-
Notifications
You must be signed in to change notification settings - Fork 631
OpenMP Notes
Starting with the release of FDS 6.1.0 the default version of FDS offers OpenMP parallelisation. Unlike the MPI parallelisation, OpenMP does not require the splitting of the computational domain. But since OpenMP is a shared memory parallelisation it is limited to the resources of one machine, whereas MPI can take advantage of multiple machines connected over a network.
By default, an OpenMP version of FDS should use all of the available processors or cores on a given machine. The number of available "threads" is indicated by FDS at the start of the run. You can just type the name of the executable if you want to see how many threads are available.
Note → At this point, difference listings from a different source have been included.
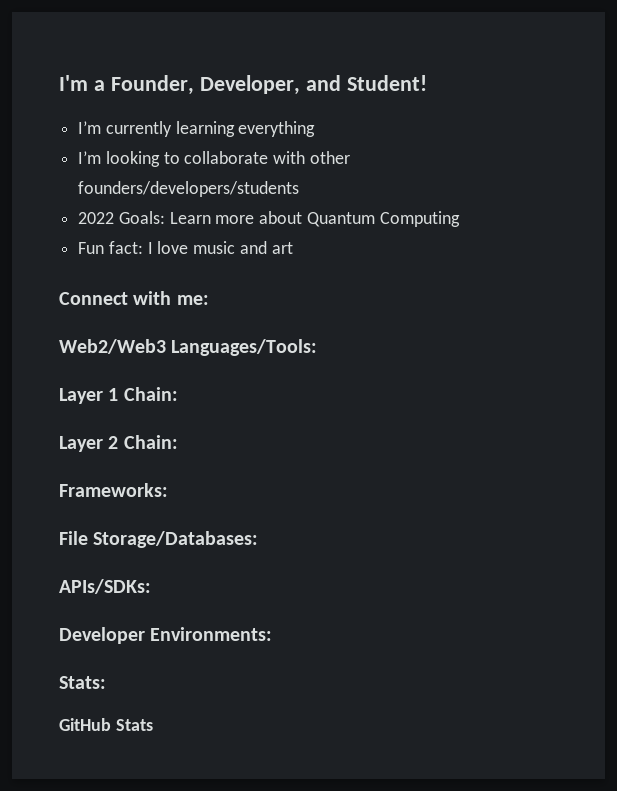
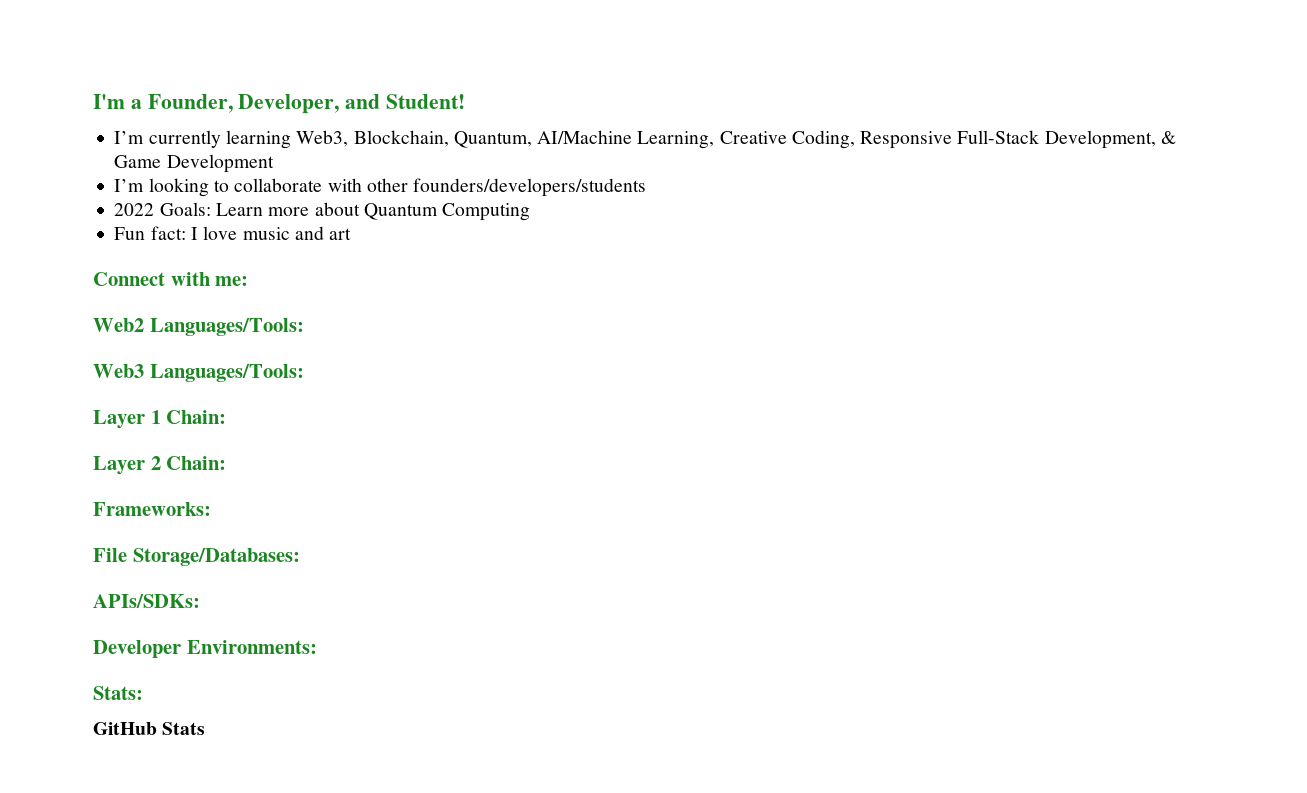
[238,121,316,137] everything -> [296,130,1176,149] [114,154,274,173] Web3, Blockchain, Quantum, AI/Machine Learning, Creative Coding, Responsive Full-Stack Development, & Game Development
[59,339,166,354] Web2/Web3 -> [93,318,304,336] [93,364,144,378] Web2 Languages/Tools: // Web3

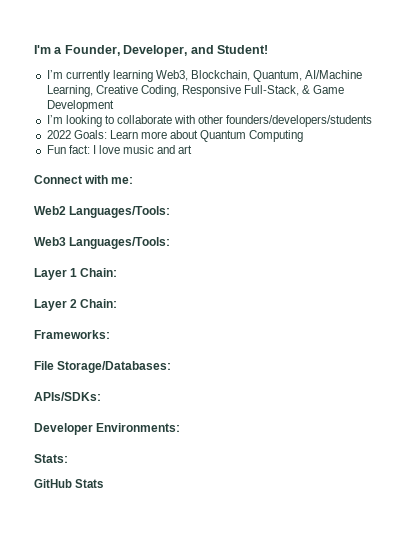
[957,130,1156,149] Full-Stack Development, -> [244,85,300,96] Full-Stack,

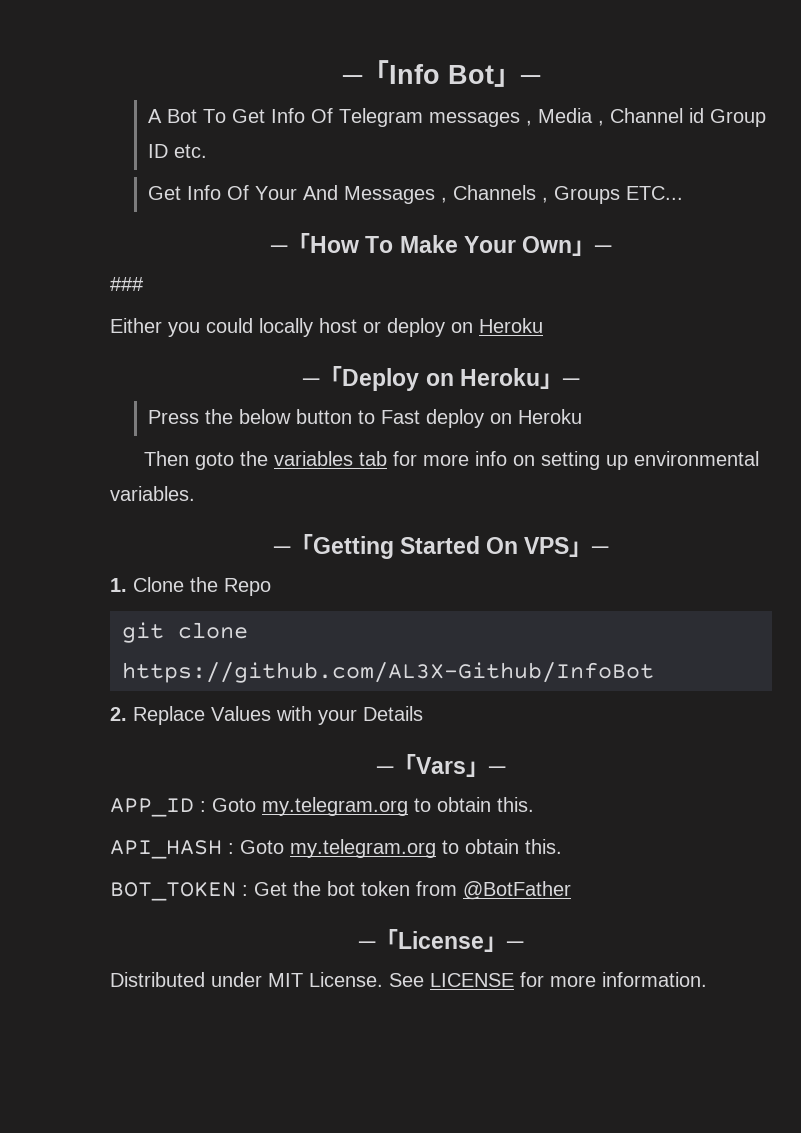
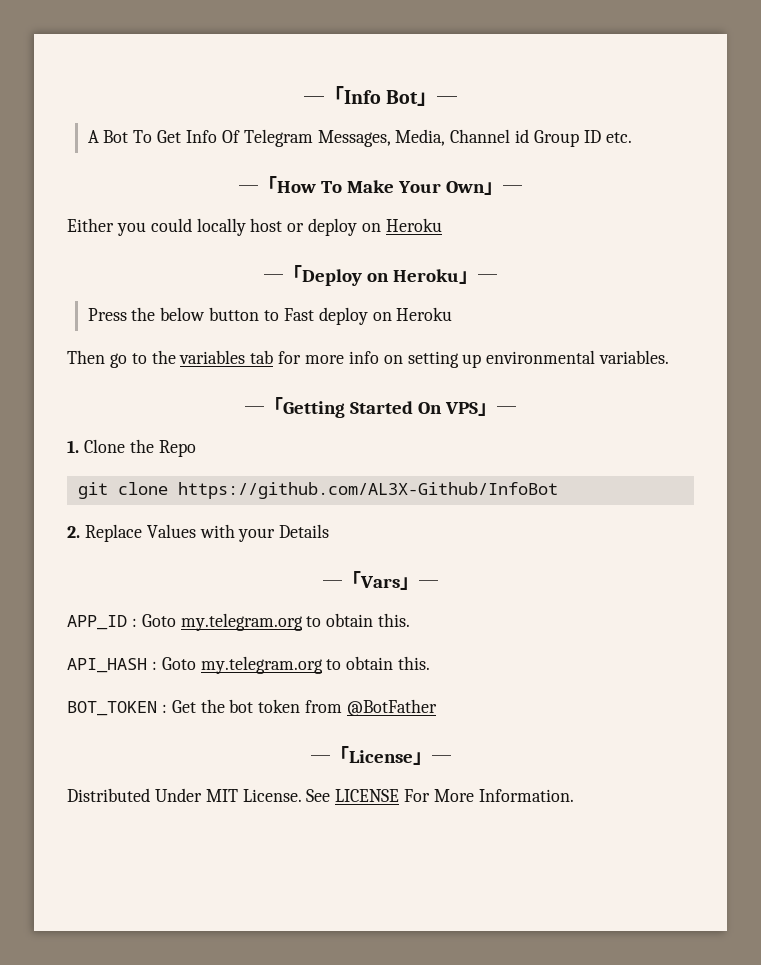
[429,108,605,127] messages , Media , -> [317,129,446,147] Messages, Media,
[148,185,684,204] // Get Info Of Your And Messages , Channels , Groups ETC... -> (632, 137) none
[110,277,144,291] // ### -> (523, 189) none
[195,452,235,470] goto -> [109,353,147,368] go to
[211,972,262,987] under -> [154,788,202,802] Under
[520,972,707,987] for more information. -> [404,789,574,802] For More Information.

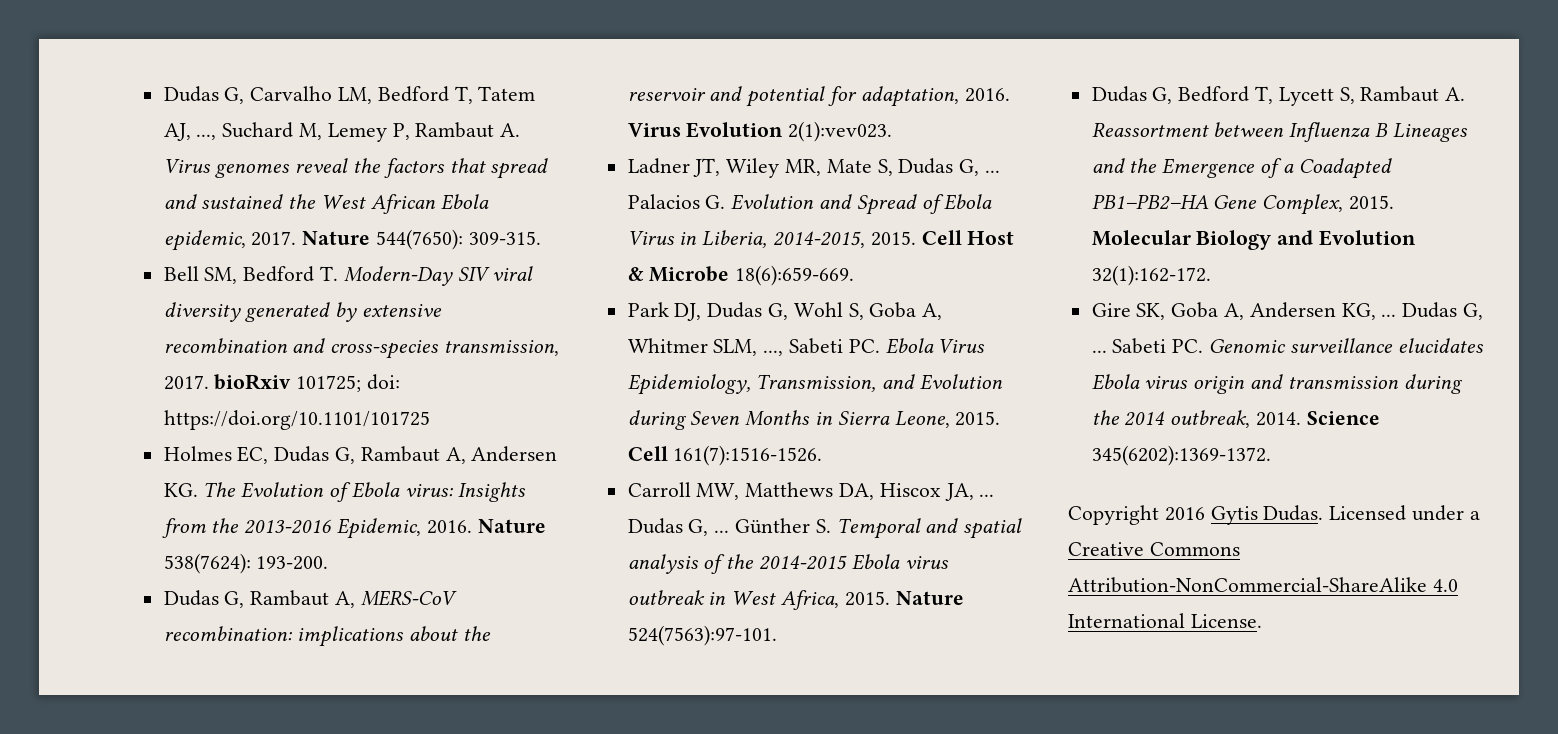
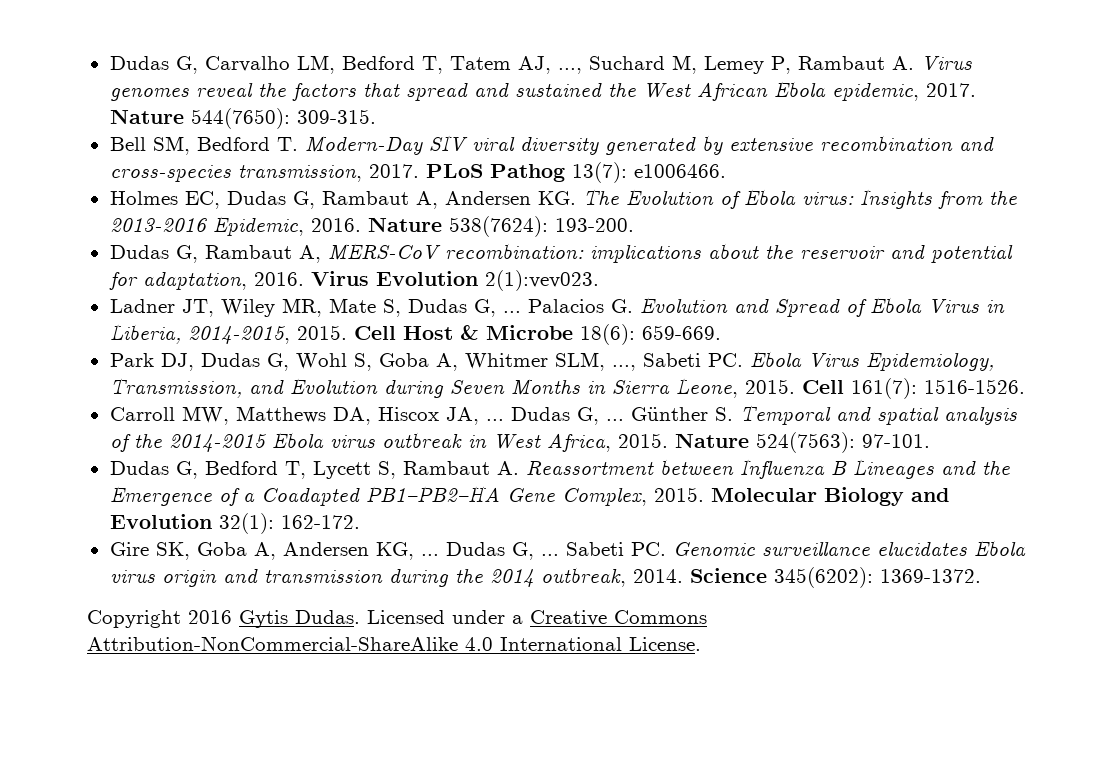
[214,374,401,392] [163,410,430,430] bioRxiv 101725; doi: https://doi.org/10.1101/101725 -> [425,162,726,183] PLoS Pathog 13(7): e1006466.
[735,265,855,286] 18(6):659-669. -> [579,324,721,345] 18(6): 659-669.
[673,445,823,466] 161(7):1516-1526. -> [850,378,1025,399] 161(7): 1516-1526.
[627,625,777,646] 524(7563):97-101. -> [755,432,930,453] 524(7563): 97-101.
[1091,265,1211,286] 32(1):162-172. -> [218,513,360,534] 32(1): 162-172.
[1091,445,1271,466] 345(6202):1369-1372. -> [773,567,981,588] 345(6202): 1369-1372.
Most processors today offer virtual threads or so called hyperthreading/SMT. So far all benchmarks performed have shown that hyperthreading is detrimental to OpenMP performance in FDS.
The degree of parallelisation increases with larger cell counts. So larger simulations will see a greater speedup. But at some point the performance will top out, on a dual socket Xeon X5570 this occurred somewhere between 0.5 and 2 million cells. Depending on cache sizes, memory bandwidths etc. this may be different for you.
The degree of parallelisation lies somewhere between 40 and 80 percent. According to Ahmdahl's law you will see a stark decrease in the return of investment as you add more threads. In most cases your computational efficiency (speedup/threads) will drop below 50 percent once you pass four threads. If you can run two simulations at the same time with four threads each instead of one with eight threads you will be making better use of your power bill.
When using MPI parallelisation you can also use OpenMP. Here you will want to limit the number of threads used by each MPI process. With P as the number of MPI processes launched per machine, T as the number of threads per MPI process and C as the number of physical cores of your machine you want to hit: N*T=C.
Parallelisation with MPI will always deliver greater speedups than OpenMP given the same number of cores to run on. So if you can safely use MPI (and still obtain valid results) you should do so. If you have additional computational resources you can add OpenMP parallelisation to speed things up further.
To summarize:
- MPI will usually give you a greater speedup
- expect a speedup of two when using four threads
- beyond four threads you won't see much improvement
- don't use hyperthreading, it slows things down
To limit the number of threads, you need to set an environment variable OMP_NUM_THREADS
. See below how this works on Linux and Windows.
To limit the number of threads on Linux just enter
export OMP_NUM_THREADS=2
on the command prompt if you want to "give" FDS-OpenMP 2 threads. Then start FDS-OpenMP.
To limit the number of threads on Windows you have to create a new environment variable on your system properties. The name of this new environment variable must be OMP_NUM_THREADS
and the value of this variable is the number of threads you want to allow. After saving the variable you have to restart your command line environment (normally no reboot is necessary), then it works. Another possibility to set-up the number of threads is just to type
set OMP_NUM_THREADS=2
(for 2 threads) on your Windows command line before you start FDS.
== Stacksize Issues ==
To run the OpenMP version of FDS, you usually have to allocate a certain amount of memory (RAM) to be used by the program. On a Windows computer, go to "System Properties", then "Advanced", then "Environment Variables." Add the new system variable OMP_STACKSIZE with the value of 16M. If FDS-OpenMP does not work, use a higher value for OMP_STACKSIZE (200M seems to be a good value). You can also adjust the OMP_STACKSIZE by typing
{{{ set OMP_STACKSIZE=16M }}}
(for 16M) on your Windows command line before you start FDS.
=== Error Messages === If Windows (64-bit System) reports error messages like
- OMP: Error #136: Cannot create thread.
- OMP: System error #8: Not enough storage is available to process this command. try to reduce your OMP_STACKSIZE value if it is "large" (e. g. 1G). This has solved the problem at some tests.